**Brief**: Pictures stay out; everything else from the first line of the entries down through the line with "ROMANIA Postage Stamp - 1879 - 3b" gets copied exactly.

**Exercise inputs**:
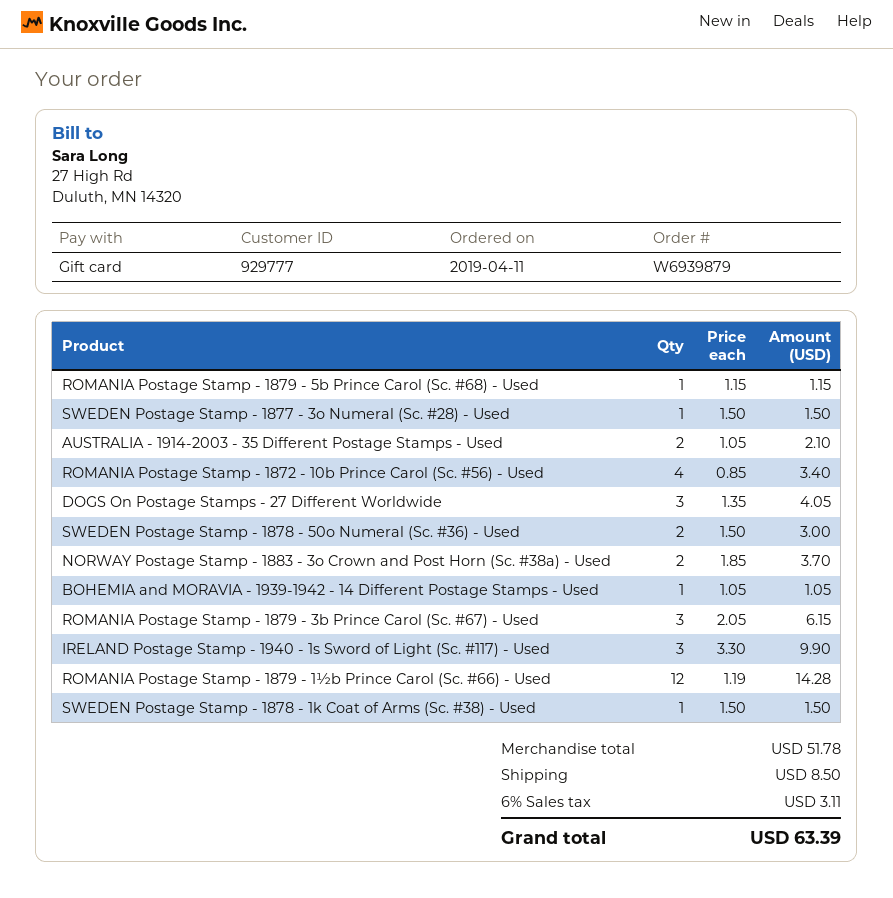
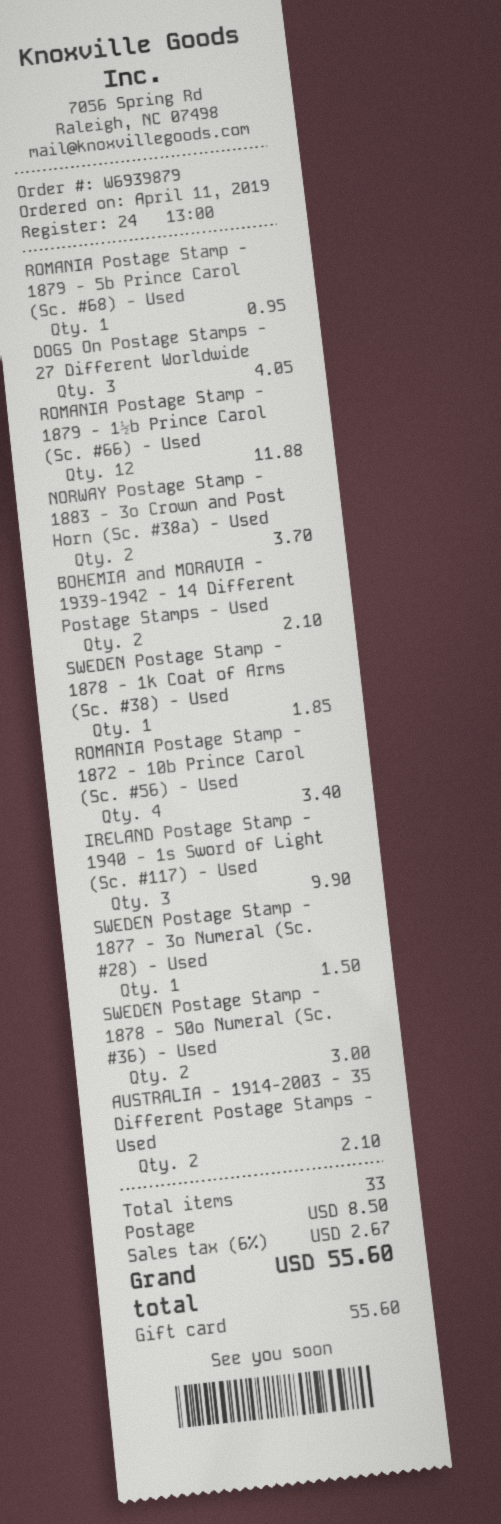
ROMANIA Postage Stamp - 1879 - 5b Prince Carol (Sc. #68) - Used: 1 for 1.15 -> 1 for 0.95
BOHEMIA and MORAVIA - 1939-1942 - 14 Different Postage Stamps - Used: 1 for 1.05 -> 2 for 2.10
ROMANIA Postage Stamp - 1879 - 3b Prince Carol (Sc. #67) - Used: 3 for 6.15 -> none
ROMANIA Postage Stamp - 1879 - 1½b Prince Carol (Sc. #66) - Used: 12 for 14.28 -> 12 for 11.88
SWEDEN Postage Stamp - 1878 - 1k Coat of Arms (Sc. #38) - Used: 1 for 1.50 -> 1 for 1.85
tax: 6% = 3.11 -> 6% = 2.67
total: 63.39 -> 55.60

**Written response**:
ROMANIA Postage Stamp - 1879 - 5b Prince Carol (Sc. #68) - Used: 1 for 1.15 -> 1 for 0.95
BOHEMIA and MORAVIA - 1939-1942 - 14 Different Postage Stamps - Used: 1 for 1.05 -> 2 for 2.10
ROMANIA Postage Stamp - 1879 - 3b Prince Carol (Sc. #67) - Used: 3 for 6.15 -> none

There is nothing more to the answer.